Records supplied:
.....
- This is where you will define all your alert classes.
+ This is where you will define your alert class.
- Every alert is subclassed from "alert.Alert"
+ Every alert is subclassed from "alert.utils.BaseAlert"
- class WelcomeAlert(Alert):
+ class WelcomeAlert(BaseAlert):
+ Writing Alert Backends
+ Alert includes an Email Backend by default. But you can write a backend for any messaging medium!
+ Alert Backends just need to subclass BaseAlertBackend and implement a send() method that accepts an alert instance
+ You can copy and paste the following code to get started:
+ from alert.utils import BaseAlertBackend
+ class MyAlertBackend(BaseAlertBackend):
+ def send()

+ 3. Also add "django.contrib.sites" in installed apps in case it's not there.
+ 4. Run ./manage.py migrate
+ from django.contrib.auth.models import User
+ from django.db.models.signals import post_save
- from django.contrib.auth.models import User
.....
Instructions for the task:
Type out the whole listing once more, exactly as written.

Answer area:
- This is where you will define all your alert classes.
+ This is where you will define your alert class.
- Every alert is subclassed from "alert.Alert"
+ Every alert is subclassed from "alert.utils.BaseAlert"
- class WelcomeAlert(Alert):
+ class WelcomeAlert(BaseAlert):
+ Writing Alert Backends
+ Alert includes an Email Backend by default. But you can write a backend for any messaging medium!
+ Alert Backends just need to subclass BaseAlertBackend and implement a send() method that accepts an alert instance
+ You can copy and paste the following code to get started:
+ from alert.utils import BaseAlertBackend
+ class MyAlertBackend(BaseAlertBackend):
+ def send()

+ 3. Also add "django.contrib.sites" in installed apps in case it's not there.
+ 4. Run ./manage.py migrate
+ from django.contrib.auth.models import User
+ from django.db.models.signals import post_save
- from django.contrib.auth.models import User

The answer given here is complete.